> _MATERIAL TO PROCESS_
------------------------------------

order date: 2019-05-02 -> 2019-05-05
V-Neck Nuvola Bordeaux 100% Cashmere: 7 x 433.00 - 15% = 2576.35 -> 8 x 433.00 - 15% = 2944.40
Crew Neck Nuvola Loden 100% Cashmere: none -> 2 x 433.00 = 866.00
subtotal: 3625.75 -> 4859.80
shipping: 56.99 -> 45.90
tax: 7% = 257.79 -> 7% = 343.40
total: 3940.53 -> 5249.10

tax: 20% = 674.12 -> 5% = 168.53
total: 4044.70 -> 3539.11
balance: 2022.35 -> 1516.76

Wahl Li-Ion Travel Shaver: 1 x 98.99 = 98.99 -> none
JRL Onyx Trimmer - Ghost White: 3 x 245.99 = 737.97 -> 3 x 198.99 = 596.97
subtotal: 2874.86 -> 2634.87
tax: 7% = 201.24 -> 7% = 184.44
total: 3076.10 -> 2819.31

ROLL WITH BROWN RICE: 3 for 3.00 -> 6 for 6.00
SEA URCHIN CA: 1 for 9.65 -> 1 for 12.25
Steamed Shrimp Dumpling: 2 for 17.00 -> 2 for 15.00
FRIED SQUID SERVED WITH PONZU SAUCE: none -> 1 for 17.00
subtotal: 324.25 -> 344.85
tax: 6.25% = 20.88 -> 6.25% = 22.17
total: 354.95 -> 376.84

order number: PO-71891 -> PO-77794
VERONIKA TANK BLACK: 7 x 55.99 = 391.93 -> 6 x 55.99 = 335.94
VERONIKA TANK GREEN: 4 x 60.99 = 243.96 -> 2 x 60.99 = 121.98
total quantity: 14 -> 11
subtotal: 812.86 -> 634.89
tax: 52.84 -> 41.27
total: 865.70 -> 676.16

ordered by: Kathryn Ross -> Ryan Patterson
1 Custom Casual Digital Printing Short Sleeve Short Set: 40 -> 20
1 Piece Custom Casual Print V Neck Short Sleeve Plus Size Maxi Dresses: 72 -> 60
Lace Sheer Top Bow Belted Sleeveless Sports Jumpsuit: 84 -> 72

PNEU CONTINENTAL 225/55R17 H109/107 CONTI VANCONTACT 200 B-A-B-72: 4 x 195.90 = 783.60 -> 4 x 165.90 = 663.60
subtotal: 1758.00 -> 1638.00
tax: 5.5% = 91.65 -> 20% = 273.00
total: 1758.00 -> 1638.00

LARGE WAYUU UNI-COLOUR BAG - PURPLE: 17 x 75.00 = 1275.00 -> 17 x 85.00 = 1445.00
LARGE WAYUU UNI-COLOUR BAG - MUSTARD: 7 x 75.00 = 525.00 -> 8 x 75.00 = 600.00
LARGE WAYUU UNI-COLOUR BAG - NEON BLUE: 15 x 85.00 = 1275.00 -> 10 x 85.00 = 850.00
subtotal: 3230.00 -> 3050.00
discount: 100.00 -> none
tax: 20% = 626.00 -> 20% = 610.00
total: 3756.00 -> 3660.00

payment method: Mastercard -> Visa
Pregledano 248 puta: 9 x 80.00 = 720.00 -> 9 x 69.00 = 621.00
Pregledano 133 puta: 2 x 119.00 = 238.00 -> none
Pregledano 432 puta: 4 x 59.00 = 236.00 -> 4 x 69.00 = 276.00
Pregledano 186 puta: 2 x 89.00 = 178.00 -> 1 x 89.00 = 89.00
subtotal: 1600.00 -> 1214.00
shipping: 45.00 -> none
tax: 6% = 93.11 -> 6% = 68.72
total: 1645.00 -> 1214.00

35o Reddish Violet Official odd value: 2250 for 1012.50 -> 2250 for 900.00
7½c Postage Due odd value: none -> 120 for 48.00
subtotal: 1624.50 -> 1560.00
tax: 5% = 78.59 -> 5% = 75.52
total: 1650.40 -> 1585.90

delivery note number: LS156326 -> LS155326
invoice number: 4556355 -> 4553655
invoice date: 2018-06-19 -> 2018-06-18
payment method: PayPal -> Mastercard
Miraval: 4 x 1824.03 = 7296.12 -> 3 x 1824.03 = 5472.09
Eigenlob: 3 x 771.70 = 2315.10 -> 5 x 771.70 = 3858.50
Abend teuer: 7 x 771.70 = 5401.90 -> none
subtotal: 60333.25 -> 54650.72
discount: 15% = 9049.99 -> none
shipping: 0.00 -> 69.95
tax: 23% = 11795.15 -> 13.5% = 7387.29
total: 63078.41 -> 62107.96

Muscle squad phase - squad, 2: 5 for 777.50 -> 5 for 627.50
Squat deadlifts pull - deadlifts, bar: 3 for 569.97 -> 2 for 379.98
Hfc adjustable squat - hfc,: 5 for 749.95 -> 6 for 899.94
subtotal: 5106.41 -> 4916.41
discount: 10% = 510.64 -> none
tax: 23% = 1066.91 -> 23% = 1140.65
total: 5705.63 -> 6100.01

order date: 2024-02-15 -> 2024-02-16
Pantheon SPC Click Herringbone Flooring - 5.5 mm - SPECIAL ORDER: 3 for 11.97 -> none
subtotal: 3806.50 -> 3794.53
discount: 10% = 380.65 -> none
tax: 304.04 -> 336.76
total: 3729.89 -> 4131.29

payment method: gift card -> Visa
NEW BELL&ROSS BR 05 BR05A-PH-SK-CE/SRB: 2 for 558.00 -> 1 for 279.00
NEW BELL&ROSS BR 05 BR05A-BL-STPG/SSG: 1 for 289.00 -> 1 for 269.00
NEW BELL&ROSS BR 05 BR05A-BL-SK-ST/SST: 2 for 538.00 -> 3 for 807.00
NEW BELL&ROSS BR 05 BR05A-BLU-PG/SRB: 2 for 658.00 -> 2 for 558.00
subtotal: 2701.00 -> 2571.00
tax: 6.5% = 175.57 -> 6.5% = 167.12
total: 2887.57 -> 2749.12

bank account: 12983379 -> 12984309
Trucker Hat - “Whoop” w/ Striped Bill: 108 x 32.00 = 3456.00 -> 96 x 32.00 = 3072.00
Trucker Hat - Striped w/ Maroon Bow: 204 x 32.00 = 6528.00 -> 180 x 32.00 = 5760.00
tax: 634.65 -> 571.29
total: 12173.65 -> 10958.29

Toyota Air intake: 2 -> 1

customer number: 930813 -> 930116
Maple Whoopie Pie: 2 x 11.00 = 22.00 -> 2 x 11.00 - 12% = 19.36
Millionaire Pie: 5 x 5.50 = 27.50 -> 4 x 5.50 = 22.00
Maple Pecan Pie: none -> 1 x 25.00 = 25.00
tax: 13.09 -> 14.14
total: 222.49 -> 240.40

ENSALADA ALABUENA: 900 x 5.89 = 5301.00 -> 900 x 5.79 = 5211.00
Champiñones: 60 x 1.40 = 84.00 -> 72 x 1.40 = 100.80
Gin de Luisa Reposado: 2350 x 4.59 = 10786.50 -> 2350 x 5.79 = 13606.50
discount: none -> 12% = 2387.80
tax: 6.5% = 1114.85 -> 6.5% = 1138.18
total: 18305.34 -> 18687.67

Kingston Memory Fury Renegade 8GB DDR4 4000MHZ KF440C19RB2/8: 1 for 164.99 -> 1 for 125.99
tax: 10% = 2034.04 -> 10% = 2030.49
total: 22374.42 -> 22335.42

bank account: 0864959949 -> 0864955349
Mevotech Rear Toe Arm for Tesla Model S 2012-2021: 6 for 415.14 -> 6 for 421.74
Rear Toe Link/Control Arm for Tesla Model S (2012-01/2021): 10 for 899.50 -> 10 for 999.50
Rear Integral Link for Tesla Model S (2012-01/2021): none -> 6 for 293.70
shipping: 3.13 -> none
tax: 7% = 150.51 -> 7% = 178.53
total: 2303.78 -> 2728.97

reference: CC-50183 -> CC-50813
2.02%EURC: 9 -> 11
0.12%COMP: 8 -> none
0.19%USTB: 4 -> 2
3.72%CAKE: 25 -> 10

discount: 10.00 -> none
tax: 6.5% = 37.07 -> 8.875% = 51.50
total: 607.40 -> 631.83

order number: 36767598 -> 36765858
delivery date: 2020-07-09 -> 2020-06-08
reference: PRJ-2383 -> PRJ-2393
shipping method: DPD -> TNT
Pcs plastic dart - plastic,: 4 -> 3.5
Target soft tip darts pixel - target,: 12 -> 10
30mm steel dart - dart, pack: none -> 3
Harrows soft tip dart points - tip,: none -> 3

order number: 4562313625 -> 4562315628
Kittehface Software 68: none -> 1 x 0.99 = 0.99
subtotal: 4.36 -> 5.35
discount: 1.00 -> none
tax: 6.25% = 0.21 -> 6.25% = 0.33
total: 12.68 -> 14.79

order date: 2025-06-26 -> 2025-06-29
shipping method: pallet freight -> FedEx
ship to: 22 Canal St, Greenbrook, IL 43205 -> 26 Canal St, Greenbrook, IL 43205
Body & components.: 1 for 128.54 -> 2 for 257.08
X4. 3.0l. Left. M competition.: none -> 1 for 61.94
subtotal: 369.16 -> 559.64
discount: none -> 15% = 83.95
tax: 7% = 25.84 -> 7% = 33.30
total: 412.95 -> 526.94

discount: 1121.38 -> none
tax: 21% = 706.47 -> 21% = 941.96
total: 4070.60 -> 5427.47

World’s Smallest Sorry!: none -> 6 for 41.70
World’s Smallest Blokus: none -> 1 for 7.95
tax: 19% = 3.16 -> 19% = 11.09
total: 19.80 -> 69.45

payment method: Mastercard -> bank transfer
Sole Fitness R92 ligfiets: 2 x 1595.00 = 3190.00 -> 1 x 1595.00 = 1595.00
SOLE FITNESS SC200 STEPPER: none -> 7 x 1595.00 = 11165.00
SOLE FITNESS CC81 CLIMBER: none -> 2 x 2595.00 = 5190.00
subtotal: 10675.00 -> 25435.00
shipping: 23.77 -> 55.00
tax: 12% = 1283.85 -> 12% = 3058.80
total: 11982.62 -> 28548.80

------------------------------------

> _TASK PROMPT_
Reproduce, exactly as they stand in the data above, the lines from the one that holds "subtotal: 2701.00 -> 2571.00" to the one that holds "Champiñones: 60 x", inclusive.

> _RESPONSE_
subtotal: 2701.00 -> 2571.00
tax: 6.5% = 175.57 -> 6.5% = 167.12
total: 2887.57 -> 2749.12

bank account: 12983379 -> 12984309
Trucker Hat - “Whoop” w/ Striped Bill: 108 x 32.00 = 3456.00 -> 96 x 32.00 = 3072.00
Trucker Hat - Striped w/ Maroon Bow: 204 x 32.00 = 6528.00 -> 180 x 32.00 = 5760.00
tax: 634.65 -> 571.29
total: 12173.65 -> 10958.29

Toyota Air intake: 2 -> 1

customer number: 930813 -> 930116
Maple Whoopie Pie: 2 x 11.00 = 22.00 -> 2 x 11.00 - 12% = 19.36
Millionaire Pie: 5 x 5.50 = 27.50 -> 4 x 5.50 = 22.00
Maple Pecan Pie: none -> 1 x 25.00 = 25.00
tax: 13.09 -> 14.14
total: 222.49 -> 240.40

ENSALADA ALABUENA: 900 x 5.89 = 5301.00 -> 900 x 5.79 = 5211.00
Champiñones: 60 x 1.40 = 84.00 -> 72 x 1.40 = 100.80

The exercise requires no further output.